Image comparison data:
___
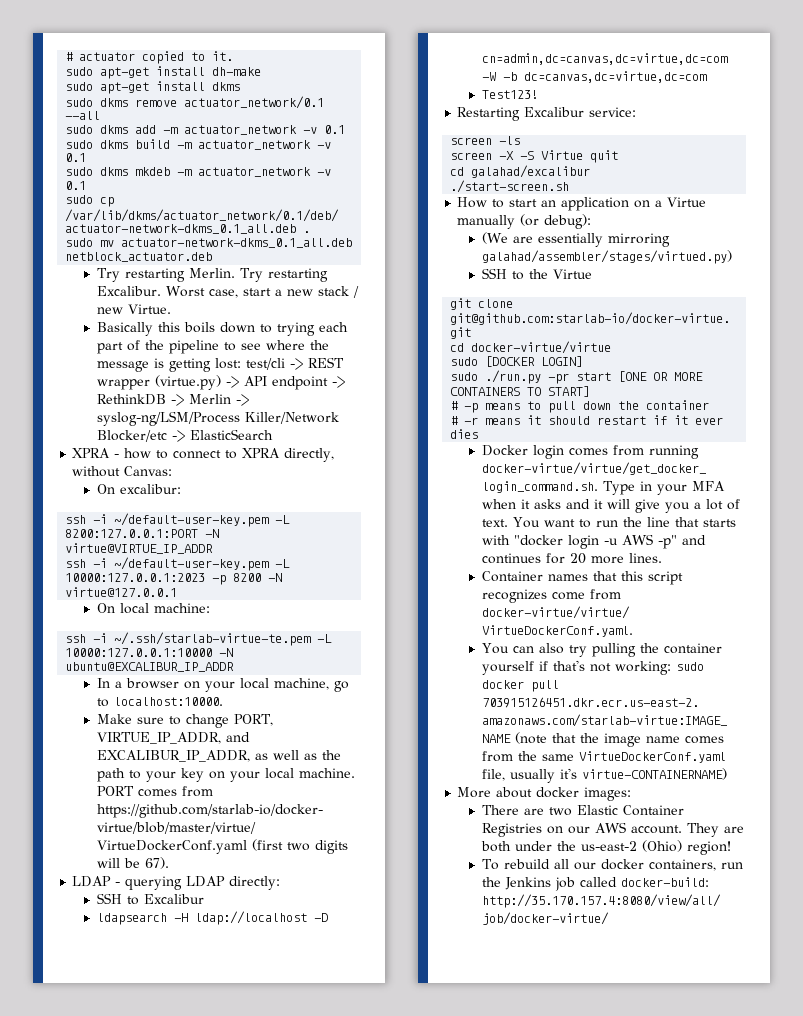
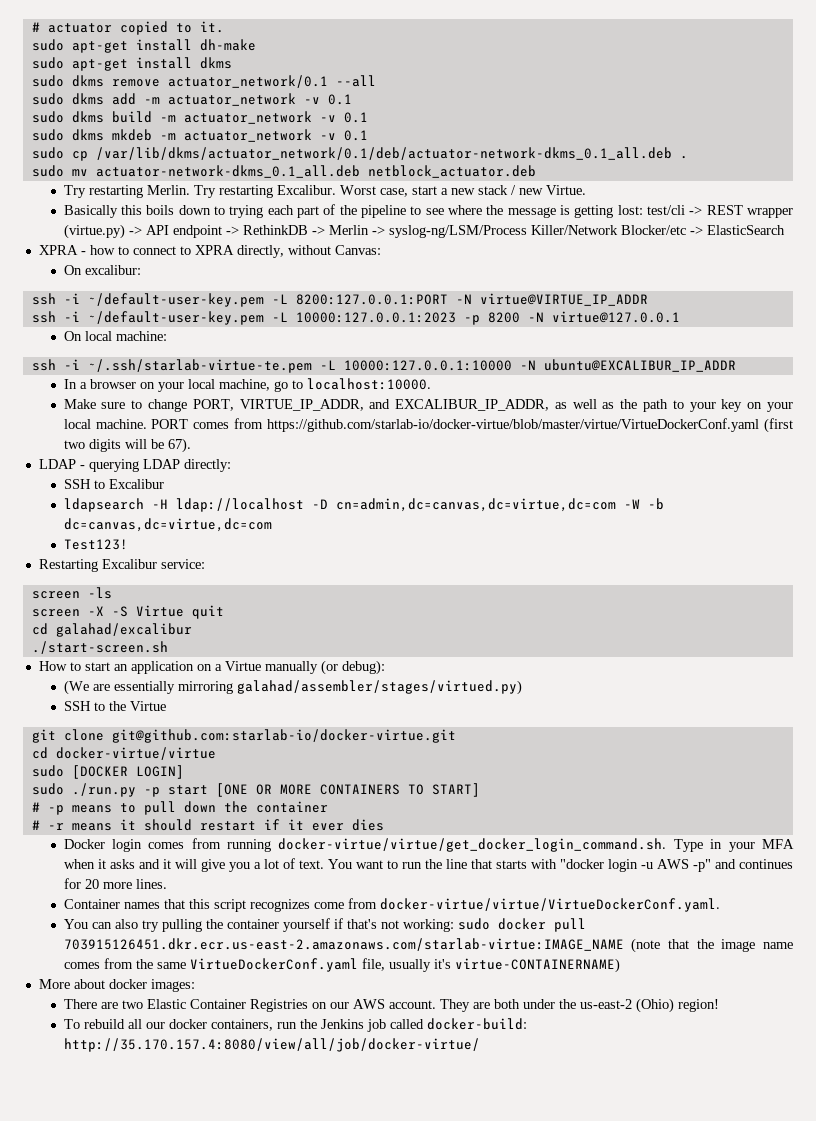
[548,373,570,384] -pr -> [143,787,160,797] -p

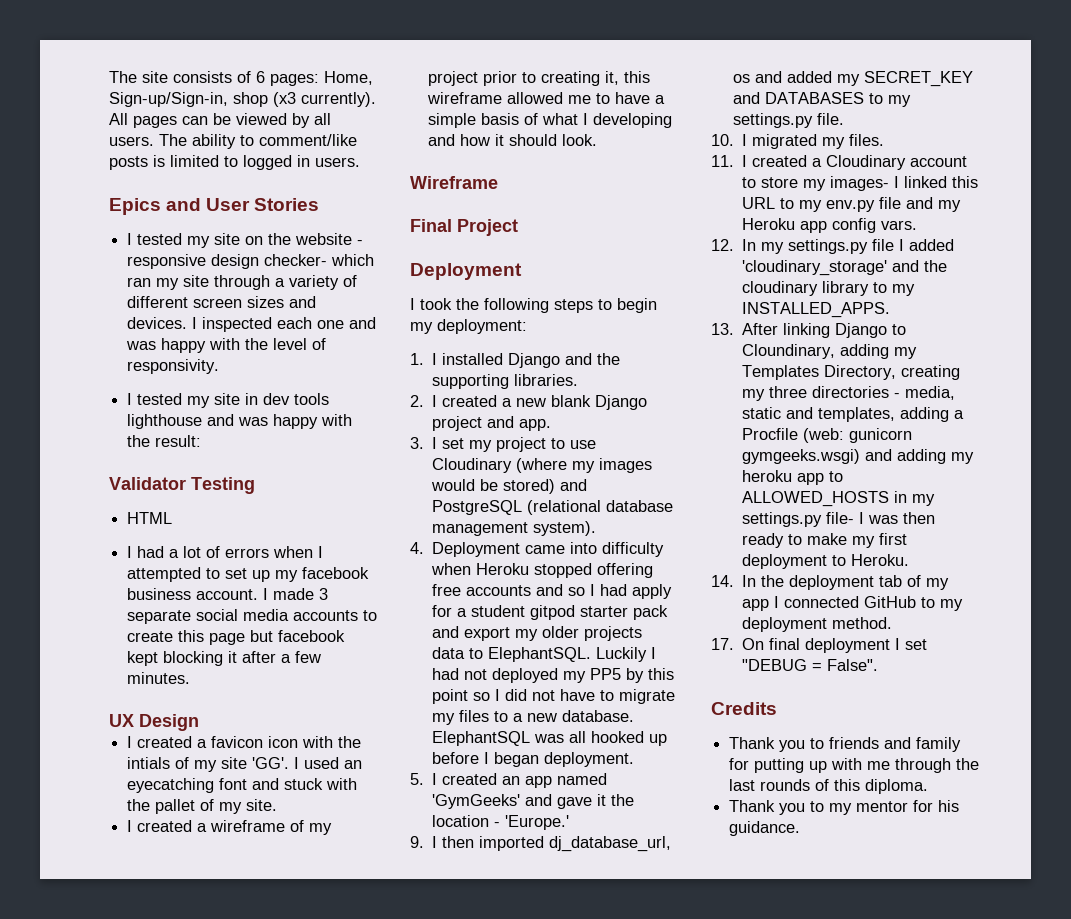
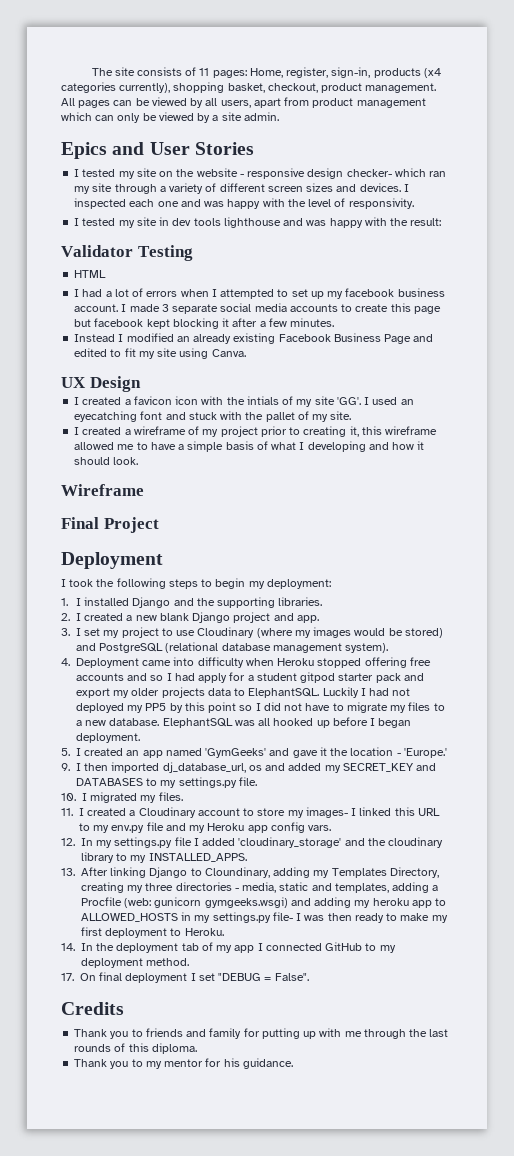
[256,71,265,83] 6 -> [199,68,210,76] 11
[109,92,376,107] Sign-up/Sign-in, shop (x3 currently). -> [286,67,441,78] [61,82,437,93] register, sign-in, products (x4 categories currently), shopping basket, checkout, product management.
[109,134,357,149] [109,155,360,170] users. The ability to comment/like posts is limited to logged in users. -> [220,97,426,108] [61,112,279,123] users, apart from product management which can only be viewed by a site admin.
(191, 678) none -> [74,333,434,344] [74,348,246,359] // Instead I modified an already existing Facebook Business Page and edited to fit my site using Canva.

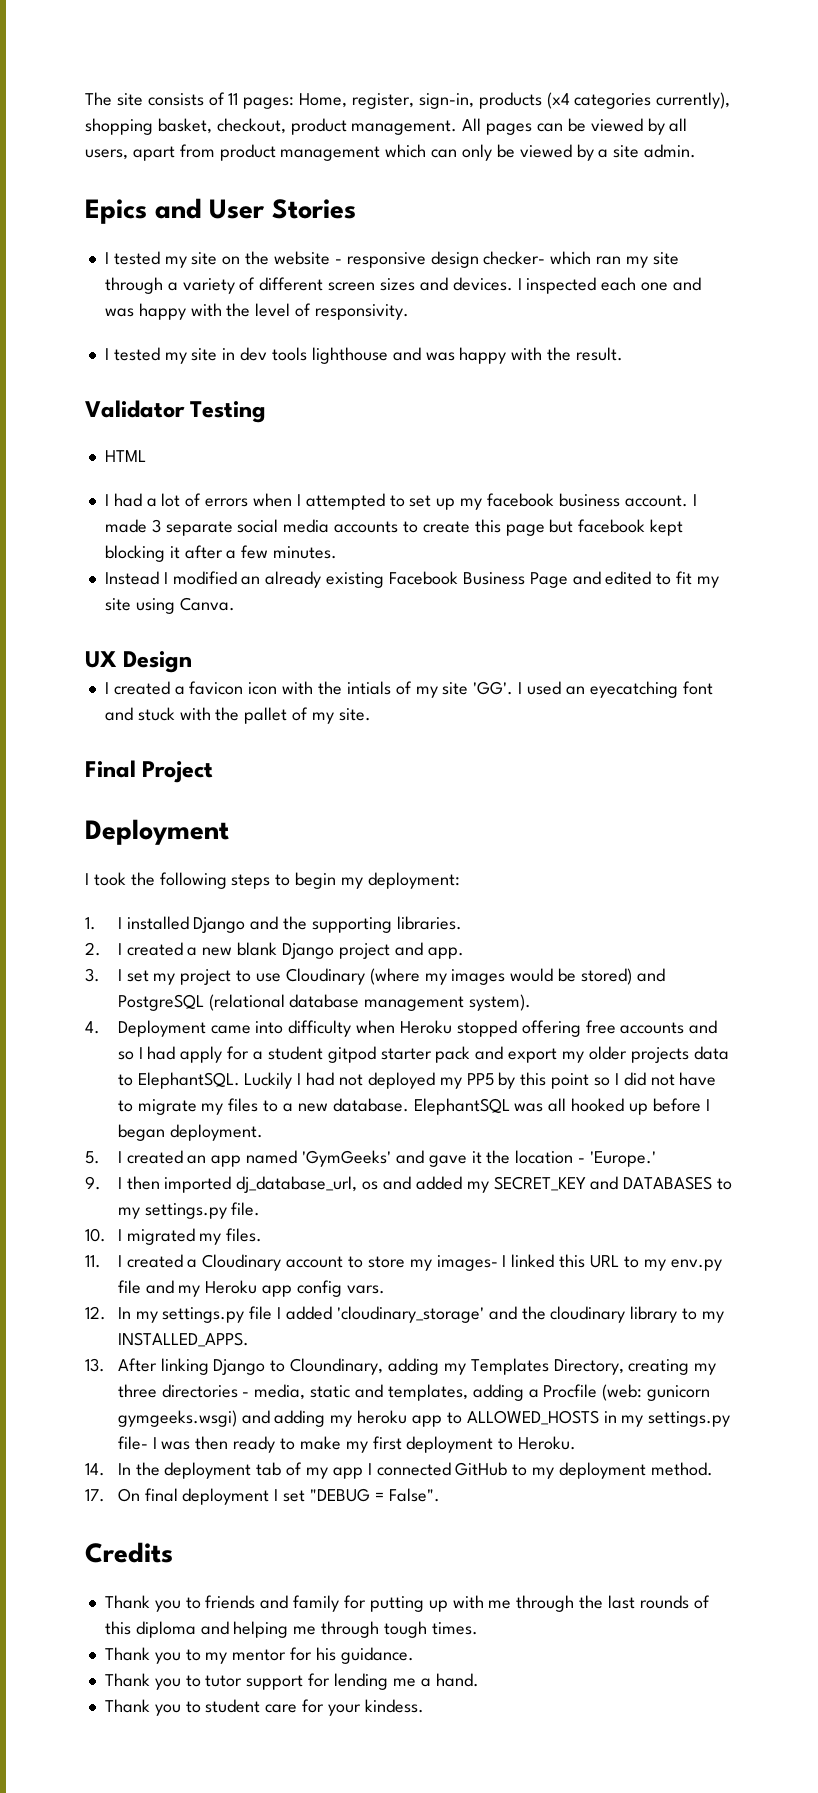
[410,218,442,226] result: -> [575,347,623,361] result.
[74,426,438,437] [74,441,425,452] [74,457,139,465] [61,484,144,496] // I created a wireframe of my project prior to creating it, this wireframe allowed me to have a simple basis of what I developing and how it should look. // Wireframe -> (371, 714) none
[151,1043,197,1054] diploma. -> [135,1621,478,1638] diploma and helping me through tough times.
(293, 1063) none -> [104,1673,479,1690] [104,1699,424,1716] // Thank you to tutor support for lending me a hand. // Thank you to student care for your kindess.

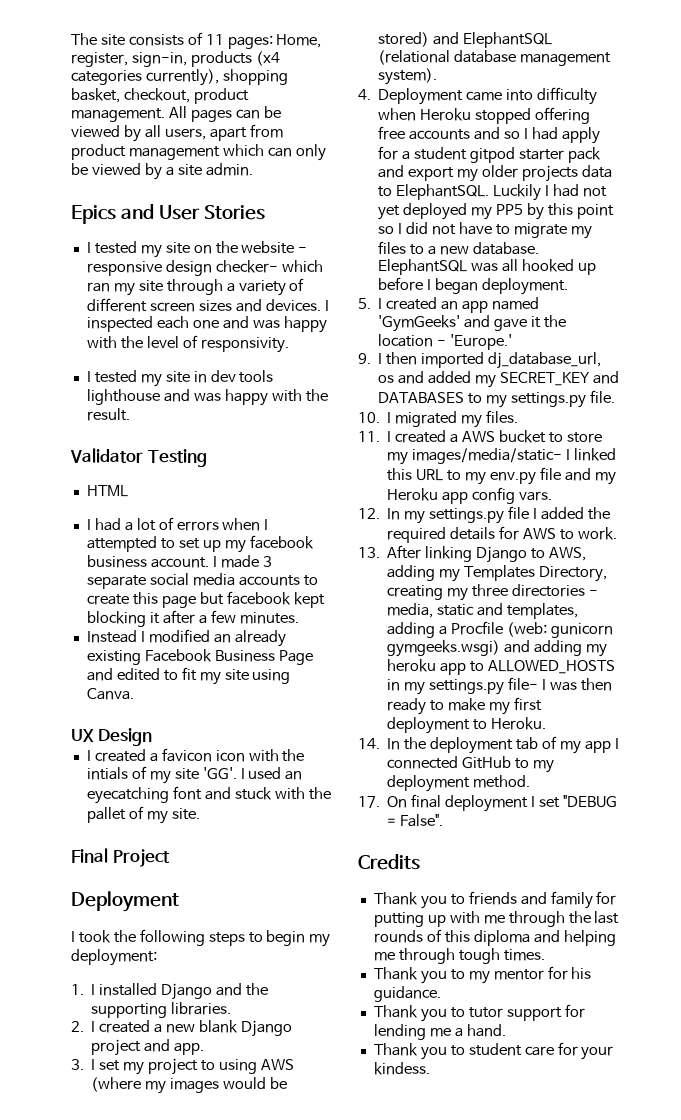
[255,968,365,985] use Cloudinary -> [218,1059,294,1074] using AWS
[117,994,204,1011] PostgreSQL -> [463,32,553,48] ElephantSQL
(363, 1080) none -> [378,205,401,220] yet
[202,1254,344,1271] Cloudinary account -> [461,430,546,443] AWS bucket
[436,1255,498,1271] images- -> [412,448,563,464] images/media/static-
[336,1306,724,1323] [117,1332,249,1347] 'cloudinary_storage' and the cloudinary library to my INSTALLED_APPS. -> [587,507,610,520] [387,526,617,543] the required details for AWS to work.
[290,1358,384,1375] Cloundinary, -> [548,547,586,561] AWS,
___
What do the entries above read from the line containing "(191, 678) none" through the line containing "[117,994,204,1011] PostgreSQL ->"? Output those lines exactly, both ends included, with the pictures left out.

RESPONSE BOX:
(191, 678) none -> [74,333,434,344] [74,348,246,359] // Instead I modified an already existing Facebook Business Page and edited to fit my site using Canva.

[410,218,442,226] result: -> [575,347,623,361] result.
[74,426,438,437] [74,441,425,452] [74,457,139,465] [61,484,144,496] // I created a wireframe of my project prior to creating it, this wireframe allowed me to have a simple basis of what I developing and how it should look. // Wireframe -> (371, 714) none
[151,1043,197,1054] diploma. -> [135,1621,478,1638] diploma and helping me through tough times.
(293, 1063) none -> [104,1673,479,1690] [104,1699,424,1716] // Thank you to tutor support for lending me a hand. // Thank you to student care for your kindess.

[255,968,365,985] use Cloudinary -> [218,1059,294,1074] using AWS
[117,994,204,1011] PostgreSQL -> [463,32,553,48] ElephantSQL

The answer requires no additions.